Jakarta (Panjimas.com) – “Kafir itu istilah dalam Al Quran untuk menyebut orang yang tidak beriman kepada Allah sebagai Tuhan. Sedangkan orang yang hanya mengaku beriman, tapi hakikat nya tidak beriman diistilahkan dengan munafik.”
Demikian dikatakan Ustaz Ahmad Yani, Ketua Departemen Dakwah, Ukhuwah dan Sumberdaya Keumatan PP DMI (Dewan Masjid Indonesia) kepada Panjimas, menanggapi Sidang Komisi Bahtsul Masail Maudluiyyah, Musyawarah Nasional Alim Ulama Nahdlatul Ulama (NU) yang mengusulkan agar NU tidak menggunakan sebutan kafir untuk warga negara Indonesia yang tidak memeluk agama Islam.
Secara harfiah, kafir itu artinya menutupi sesuatu. Wahbah Az Zuhaili dalam tafsir Al Munir menyatakan: Setiap orang yang tidak beriman kepada Al Qur’an disebut orang kafir.
“Non muslim itu ya kafir, tapi bila karena istilah, lalu tidak mau menganggap non muslim sebagai kafir, ini sangat bertentangan dengan ajaran Islam,” ujar Ustaz Ahmad Yani.
Dikatakan Ustaz Ahmad Yani, terhadap non muslim bukan mengkafirkan, tapi memang mereka kafir.

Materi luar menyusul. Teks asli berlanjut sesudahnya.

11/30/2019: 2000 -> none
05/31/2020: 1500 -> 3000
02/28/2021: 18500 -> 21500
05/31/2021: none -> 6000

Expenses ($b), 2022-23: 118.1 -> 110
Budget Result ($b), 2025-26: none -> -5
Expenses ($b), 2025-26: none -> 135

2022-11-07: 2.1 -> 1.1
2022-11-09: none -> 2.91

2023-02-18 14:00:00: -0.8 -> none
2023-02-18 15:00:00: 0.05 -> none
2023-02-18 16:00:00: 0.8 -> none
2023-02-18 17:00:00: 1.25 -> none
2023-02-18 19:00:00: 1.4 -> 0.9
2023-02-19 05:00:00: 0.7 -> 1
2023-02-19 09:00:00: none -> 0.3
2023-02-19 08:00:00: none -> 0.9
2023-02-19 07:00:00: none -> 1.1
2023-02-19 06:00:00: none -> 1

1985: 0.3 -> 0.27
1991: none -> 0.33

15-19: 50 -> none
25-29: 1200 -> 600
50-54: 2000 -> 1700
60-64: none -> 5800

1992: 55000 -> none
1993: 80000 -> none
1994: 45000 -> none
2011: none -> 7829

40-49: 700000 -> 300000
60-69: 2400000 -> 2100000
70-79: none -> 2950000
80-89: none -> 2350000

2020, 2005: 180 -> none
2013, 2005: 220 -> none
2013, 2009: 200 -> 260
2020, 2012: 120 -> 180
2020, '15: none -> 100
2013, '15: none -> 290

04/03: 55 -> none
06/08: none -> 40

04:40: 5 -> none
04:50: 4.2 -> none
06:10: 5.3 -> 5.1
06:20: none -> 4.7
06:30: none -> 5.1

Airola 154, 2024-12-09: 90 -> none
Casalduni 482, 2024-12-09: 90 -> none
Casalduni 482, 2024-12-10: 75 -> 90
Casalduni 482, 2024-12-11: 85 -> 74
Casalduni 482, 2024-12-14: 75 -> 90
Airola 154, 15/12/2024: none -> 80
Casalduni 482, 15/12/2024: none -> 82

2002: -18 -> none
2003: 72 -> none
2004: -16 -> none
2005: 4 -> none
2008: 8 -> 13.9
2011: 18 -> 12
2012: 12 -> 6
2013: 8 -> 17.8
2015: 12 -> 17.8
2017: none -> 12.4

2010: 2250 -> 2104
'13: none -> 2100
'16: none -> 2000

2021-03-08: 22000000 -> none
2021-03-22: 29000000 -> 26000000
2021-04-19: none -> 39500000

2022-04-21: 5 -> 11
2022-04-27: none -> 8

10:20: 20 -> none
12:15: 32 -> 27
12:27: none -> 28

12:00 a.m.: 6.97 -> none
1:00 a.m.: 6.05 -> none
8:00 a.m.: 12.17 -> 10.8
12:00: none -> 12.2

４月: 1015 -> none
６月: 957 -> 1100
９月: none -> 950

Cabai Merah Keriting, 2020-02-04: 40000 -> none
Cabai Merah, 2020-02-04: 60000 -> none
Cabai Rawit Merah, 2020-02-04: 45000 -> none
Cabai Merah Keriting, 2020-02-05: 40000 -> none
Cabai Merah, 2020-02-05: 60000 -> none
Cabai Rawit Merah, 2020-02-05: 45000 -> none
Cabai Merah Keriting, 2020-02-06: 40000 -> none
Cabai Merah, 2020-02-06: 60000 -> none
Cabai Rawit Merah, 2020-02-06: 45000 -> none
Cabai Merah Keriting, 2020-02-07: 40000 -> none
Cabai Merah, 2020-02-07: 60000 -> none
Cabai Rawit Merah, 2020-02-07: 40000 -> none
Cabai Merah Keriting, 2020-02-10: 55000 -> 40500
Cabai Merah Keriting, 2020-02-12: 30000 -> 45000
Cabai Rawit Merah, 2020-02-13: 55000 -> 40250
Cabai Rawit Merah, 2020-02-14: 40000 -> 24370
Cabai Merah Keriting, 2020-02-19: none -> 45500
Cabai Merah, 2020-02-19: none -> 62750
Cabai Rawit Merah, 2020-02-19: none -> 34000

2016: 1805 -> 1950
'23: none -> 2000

Yang tidak boleh adalah mengkafirkan yang muslim.“Tentu saja, tidak memanggil non-muslim saat bertemu dengan panggilan hai kafir,” kata Ustaz Ahmad Yani, ulama Betawi yang juga Ketua LPPD Khairu Ummah.
Seperti diberitakan www.nu.or.id, “Kata kafir menyakiti sebagian kelompok non-Muslim,” kata Abdul Muqsith Ghozali, Wakil Ketua Lembaga Bahtsul Masail (LBM) PBNU di Komisi Maudluiyah pada Munas Alim Ulama dan Konbes NU 2019 di Pondok Pesantren Miftahul Huda Al-Azhar, Citangkolo, Kota Banjar, Jawa Barat, Kamis (28/2).
Para kiai menyepakati tidak menggunakan kata kafir, akan tetapi menggunakan istilah muwathinun, yaitu warga negara. Menurutnya, hal demikian menunjukkan kesetaraan status Muslim dan non-Muslim di dalam sebuah negara. Demikian dijelaskan Muqsith Ghozali yang sebelumnya dikenal sebagai Tokoh Jaringan Indonesia Liberal (JIL). (des)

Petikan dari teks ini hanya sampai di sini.